[Before-and-after change data]
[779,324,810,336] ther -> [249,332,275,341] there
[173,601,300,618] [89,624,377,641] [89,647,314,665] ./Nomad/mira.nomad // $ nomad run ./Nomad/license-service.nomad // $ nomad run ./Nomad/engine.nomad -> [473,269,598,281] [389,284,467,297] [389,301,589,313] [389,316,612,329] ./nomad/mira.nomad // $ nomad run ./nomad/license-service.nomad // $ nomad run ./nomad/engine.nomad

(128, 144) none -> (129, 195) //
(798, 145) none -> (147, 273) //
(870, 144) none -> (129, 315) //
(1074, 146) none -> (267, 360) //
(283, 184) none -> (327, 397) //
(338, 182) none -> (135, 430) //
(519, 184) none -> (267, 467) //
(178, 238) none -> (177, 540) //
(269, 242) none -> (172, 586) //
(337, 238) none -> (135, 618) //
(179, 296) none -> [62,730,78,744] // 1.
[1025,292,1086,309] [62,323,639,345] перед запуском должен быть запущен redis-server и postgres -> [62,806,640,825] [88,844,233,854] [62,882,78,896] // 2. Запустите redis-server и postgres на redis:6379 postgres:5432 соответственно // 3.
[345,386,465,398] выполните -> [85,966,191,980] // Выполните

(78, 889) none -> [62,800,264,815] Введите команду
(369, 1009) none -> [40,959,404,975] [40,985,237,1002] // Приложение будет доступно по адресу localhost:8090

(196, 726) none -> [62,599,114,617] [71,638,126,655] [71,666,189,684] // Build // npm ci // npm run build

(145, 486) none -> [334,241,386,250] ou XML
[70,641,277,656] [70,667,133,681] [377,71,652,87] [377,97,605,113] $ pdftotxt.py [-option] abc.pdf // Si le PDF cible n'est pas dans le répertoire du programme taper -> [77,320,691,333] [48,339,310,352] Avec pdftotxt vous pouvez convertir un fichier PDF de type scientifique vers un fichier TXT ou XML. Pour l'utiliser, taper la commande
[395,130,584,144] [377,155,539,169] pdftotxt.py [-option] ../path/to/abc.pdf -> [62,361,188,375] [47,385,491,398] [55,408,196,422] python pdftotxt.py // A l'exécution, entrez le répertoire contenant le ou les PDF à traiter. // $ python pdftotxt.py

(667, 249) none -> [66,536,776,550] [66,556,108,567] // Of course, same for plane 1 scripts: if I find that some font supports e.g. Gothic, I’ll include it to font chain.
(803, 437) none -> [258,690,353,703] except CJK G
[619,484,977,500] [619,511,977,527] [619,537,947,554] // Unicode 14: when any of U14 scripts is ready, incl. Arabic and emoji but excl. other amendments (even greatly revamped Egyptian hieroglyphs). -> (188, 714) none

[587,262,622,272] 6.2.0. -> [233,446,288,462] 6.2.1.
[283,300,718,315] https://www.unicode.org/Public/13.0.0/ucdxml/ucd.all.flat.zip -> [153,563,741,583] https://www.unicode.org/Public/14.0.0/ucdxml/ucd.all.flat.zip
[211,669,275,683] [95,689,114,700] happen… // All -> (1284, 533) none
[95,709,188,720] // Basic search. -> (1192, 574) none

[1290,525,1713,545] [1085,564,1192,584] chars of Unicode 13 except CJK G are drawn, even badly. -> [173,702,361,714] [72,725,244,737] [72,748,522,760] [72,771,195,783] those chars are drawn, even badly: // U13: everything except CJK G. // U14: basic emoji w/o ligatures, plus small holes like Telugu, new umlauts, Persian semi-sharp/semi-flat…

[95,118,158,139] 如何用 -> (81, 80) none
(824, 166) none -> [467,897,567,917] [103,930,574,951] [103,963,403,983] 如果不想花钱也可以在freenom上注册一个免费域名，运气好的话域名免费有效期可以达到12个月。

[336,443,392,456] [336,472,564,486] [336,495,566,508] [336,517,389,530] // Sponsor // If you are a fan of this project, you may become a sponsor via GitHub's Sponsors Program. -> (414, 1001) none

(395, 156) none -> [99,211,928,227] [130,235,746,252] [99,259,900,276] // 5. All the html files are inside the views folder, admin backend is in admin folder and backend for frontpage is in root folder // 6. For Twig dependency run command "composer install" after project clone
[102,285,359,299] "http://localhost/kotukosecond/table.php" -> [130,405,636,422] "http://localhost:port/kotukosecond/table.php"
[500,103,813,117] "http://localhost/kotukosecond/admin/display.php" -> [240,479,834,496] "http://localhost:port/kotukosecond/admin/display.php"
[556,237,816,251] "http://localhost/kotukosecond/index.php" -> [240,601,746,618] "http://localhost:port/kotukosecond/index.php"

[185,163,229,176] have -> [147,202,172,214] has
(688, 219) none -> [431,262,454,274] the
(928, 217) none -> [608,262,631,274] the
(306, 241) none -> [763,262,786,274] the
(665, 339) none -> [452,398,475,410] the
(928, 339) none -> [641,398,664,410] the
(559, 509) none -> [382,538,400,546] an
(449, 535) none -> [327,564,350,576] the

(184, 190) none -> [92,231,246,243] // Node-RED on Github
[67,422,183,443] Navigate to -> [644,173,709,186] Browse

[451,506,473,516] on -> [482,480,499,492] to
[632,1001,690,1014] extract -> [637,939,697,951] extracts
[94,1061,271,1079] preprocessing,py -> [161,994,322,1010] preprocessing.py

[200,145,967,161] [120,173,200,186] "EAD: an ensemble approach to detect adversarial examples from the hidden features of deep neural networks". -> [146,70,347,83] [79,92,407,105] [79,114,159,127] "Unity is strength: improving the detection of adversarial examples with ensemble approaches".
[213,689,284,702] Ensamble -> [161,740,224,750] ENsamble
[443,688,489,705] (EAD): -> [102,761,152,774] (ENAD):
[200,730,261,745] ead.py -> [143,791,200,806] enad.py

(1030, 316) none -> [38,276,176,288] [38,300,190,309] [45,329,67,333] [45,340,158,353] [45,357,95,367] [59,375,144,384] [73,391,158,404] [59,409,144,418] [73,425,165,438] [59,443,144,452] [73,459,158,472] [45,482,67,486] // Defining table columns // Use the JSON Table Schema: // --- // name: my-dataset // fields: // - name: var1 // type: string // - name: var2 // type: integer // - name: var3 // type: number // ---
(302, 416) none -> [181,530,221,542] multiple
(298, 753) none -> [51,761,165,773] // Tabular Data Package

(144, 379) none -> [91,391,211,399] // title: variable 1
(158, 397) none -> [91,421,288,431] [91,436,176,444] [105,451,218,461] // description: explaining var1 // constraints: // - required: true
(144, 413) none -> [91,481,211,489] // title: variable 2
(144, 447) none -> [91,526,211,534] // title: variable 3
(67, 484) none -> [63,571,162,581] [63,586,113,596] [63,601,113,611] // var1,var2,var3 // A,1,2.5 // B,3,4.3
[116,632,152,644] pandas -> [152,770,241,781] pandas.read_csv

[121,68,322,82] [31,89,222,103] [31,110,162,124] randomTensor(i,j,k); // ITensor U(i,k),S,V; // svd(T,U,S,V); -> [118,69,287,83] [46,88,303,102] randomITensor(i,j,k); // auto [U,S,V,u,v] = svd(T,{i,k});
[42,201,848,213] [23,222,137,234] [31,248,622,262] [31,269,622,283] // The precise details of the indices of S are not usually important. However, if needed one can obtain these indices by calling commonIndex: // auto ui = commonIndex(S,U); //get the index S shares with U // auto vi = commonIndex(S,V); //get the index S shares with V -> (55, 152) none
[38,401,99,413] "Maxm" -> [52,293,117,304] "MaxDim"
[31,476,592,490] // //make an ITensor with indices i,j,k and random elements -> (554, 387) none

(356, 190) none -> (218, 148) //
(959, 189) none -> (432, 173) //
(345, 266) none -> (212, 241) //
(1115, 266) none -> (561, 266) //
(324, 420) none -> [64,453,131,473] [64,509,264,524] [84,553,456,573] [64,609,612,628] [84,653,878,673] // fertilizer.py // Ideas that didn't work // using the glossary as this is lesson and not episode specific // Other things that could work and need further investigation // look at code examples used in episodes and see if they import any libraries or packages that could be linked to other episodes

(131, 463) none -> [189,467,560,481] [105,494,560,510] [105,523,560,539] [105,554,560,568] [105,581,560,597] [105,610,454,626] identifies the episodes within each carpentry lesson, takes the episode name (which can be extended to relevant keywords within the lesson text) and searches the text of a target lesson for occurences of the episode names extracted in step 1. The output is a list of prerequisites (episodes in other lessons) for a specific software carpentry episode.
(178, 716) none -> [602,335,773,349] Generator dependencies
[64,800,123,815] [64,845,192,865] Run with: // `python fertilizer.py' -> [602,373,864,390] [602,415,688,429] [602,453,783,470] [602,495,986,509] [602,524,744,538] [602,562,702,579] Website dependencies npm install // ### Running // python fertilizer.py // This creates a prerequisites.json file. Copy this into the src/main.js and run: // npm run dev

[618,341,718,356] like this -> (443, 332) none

PROBLEM DETAILS:
An exact copy of the lines above, from the one containing "[619,484,977,500] [619,511,977,527] [619,537,947,554]" through the one containing "(928, 339) none -> [641,398,664,410] the", is the whole of the answer.

WRITTEN RESPONSE:
[619,484,977,500] [619,511,977,527] [619,537,947,554] // Unicode 14: when any of U14 scripts is ready, incl. Arabic and emoji but excl. other amendments (even greatly revamped Egyptian hieroglyphs). -> (188, 714) none

[587,262,622,272] 6.2.0. -> [233,446,288,462] 6.2.1.
[283,300,718,315] https://www.unicode.org/Public/13.0.0/ucdxml/ucd.all.flat.zip -> [153,563,741,583] https://www.unicode.org/Public/14.0.0/ucdxml/ucd.all.flat.zip
[211,669,275,683] [95,689,114,700] happen… // All -> (1284, 533) none
[95,709,188,720] // Basic search. -> (1192, 574) none

[1290,525,1713,545] [1085,564,1192,584] chars of Unicode 13 except CJK G are drawn, even badly. -> [173,702,361,714] [72,725,244,737] [72,748,522,760] [72,771,195,783] those chars are drawn, even badly: // U13: everything except CJK G. // U14: basic emoji w/o ligatures, plus small holes like Telugu, new umlauts, Persian semi-sharp/semi-flat…

[95,118,158,139] 如何用 -> (81, 80) none
(824, 166) none -> [467,897,567,917] [103,930,574,951] [103,963,403,983] 如果不想花钱也可以在freenom上注册一个免费域名，运气好的话域名免费有效期可以达到12个月。

[336,443,392,456] [336,472,564,486] [336,495,566,508] [336,517,389,530] // Sponsor // If you are a fan of this project, you may become a sponsor via GitHub's Sponsors Program. -> (414, 1001) none

(395, 156) none -> [99,211,928,227] [130,235,746,252] [99,259,900,276] // 5. All the html files are inside the views folder, admin backend is in admin folder and backend for frontpage is in root folder // 6. For Twig dependency run command "composer install" after project clone
[102,285,359,299] "http://localhost/kotukosecond/table.php" -> [130,405,636,422] "http://localhost:port/kotukosecond/table.php"
[500,103,813,117] "http://localhost/kotukosecond/admin/display.php" -> [240,479,834,496] "http://localhost:port/kotukosecond/admin/display.php"
[556,237,816,251] "http://localhost/kotukosecond/index.php" -> [240,601,746,618] "http://localhost:port/kotukosecond/index.php"

[185,163,229,176] have -> [147,202,172,214] has
(688, 219) none -> [431,262,454,274] the
(928, 217) none -> [608,262,631,274] the
(306, 241) none -> [763,262,786,274] the
(665, 339) none -> [452,398,475,410] the
(928, 339) none -> [641,398,664,410] the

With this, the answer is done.